(Source data)

»»

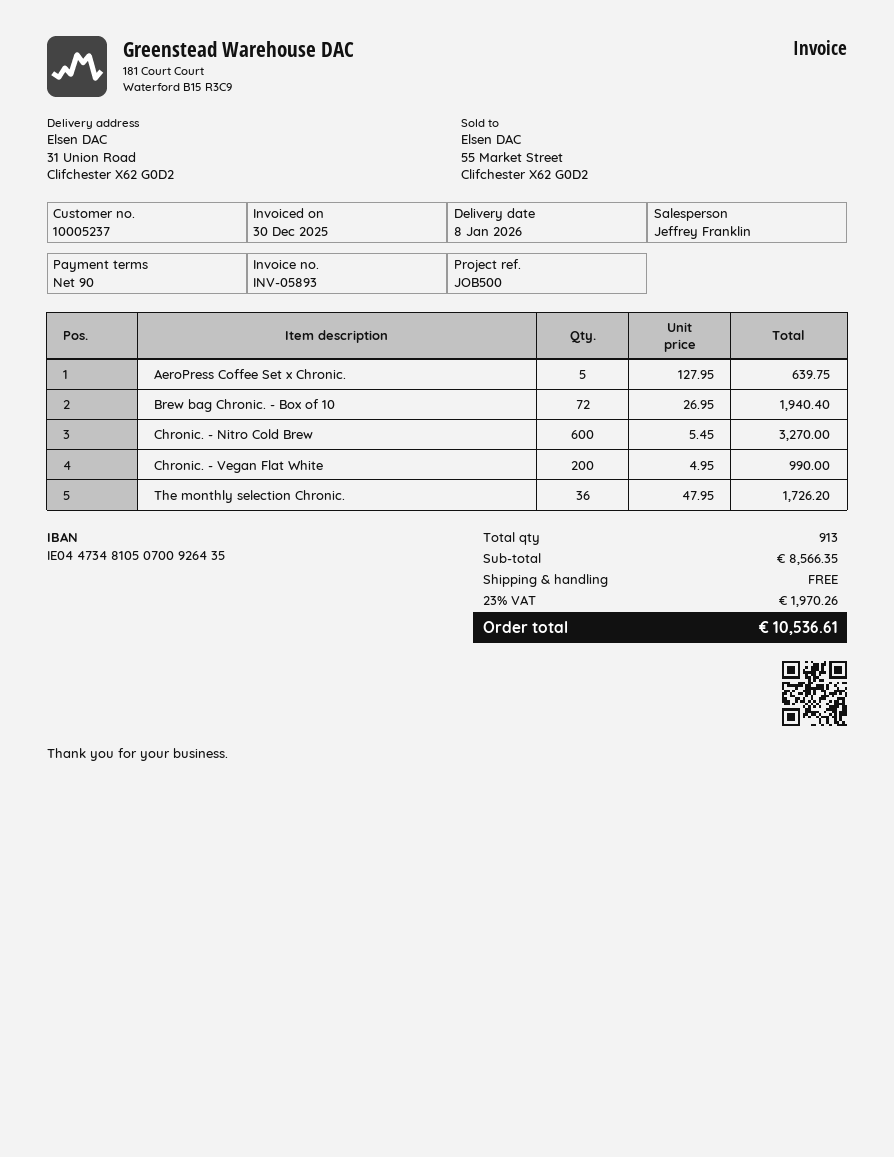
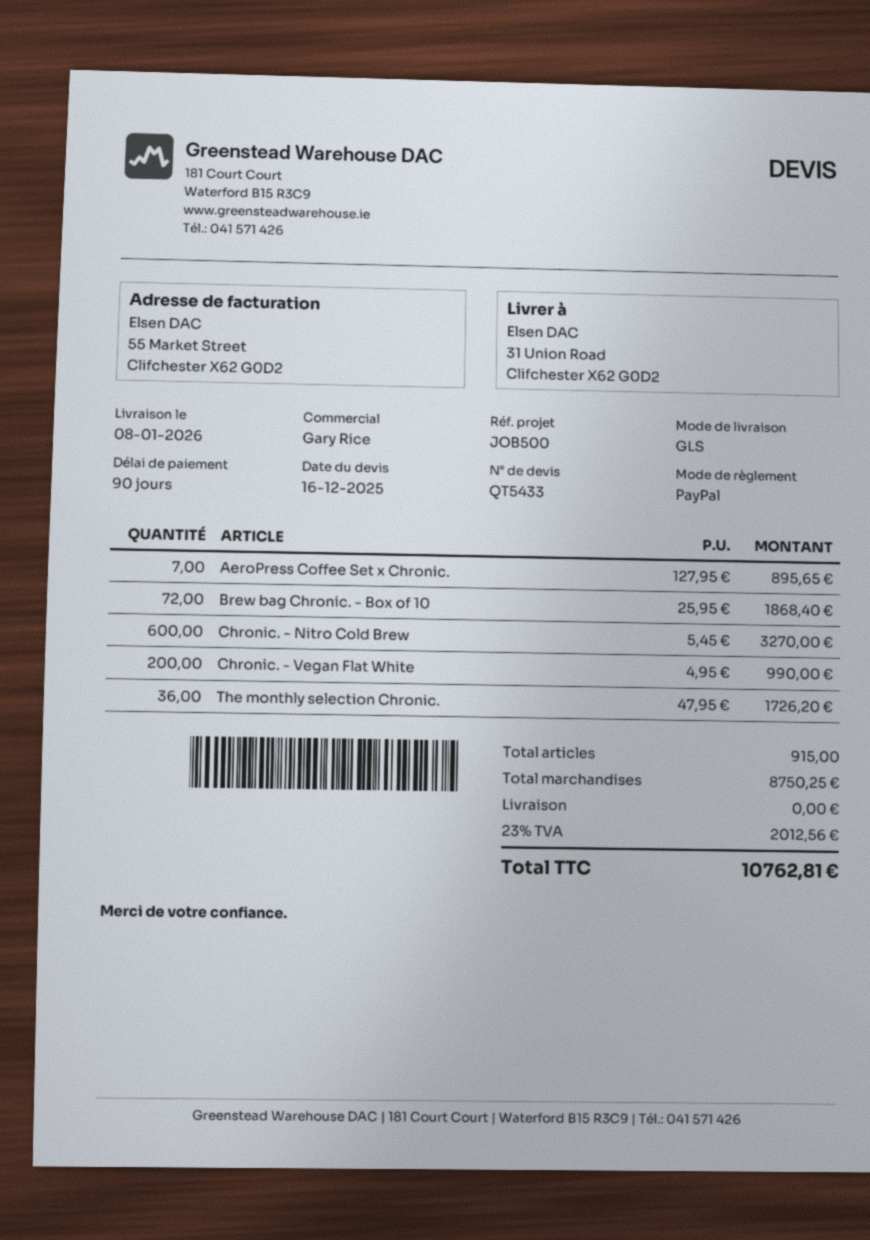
sales rep: Jeffrey Franklin -> Gary Rice
AeroPress Coffee Set x Chronic.: 5 x 127.95 = 639.75 -> 7 x 127.95 = 895.65
Brew bag Chronic. - Box of 10: 72 x 26.95 = 1940.40 -> 72 x 25.95 = 1868.40
total quantity: 913 -> 915
subtotal: 8566.35 -> 8750.25
tax: 23% = 1970.26 -> 23% = 2012.56
total: 10536.61 -> 10762.81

««

What the exercise asks> The entries are to be reproduced exactly, excluding any pictures they contain.

Reply to the task>
sales rep: Jeffrey Franklin -> Gary Rice
AeroPress Coffee Set x Chronic.: 5 x 127.95 = 639.75 -> 7 x 127.95 = 895.65
Brew bag Chronic. - Box of 10: 72 x 26.95 = 1940.40 -> 72 x 25.95 = 1868.40
total quantity: 913 -> 915
subtotal: 8566.35 -> 8750.25
tax: 23% = 1970.26 -> 23% = 2012.56
total: 10536.61 -> 10762.81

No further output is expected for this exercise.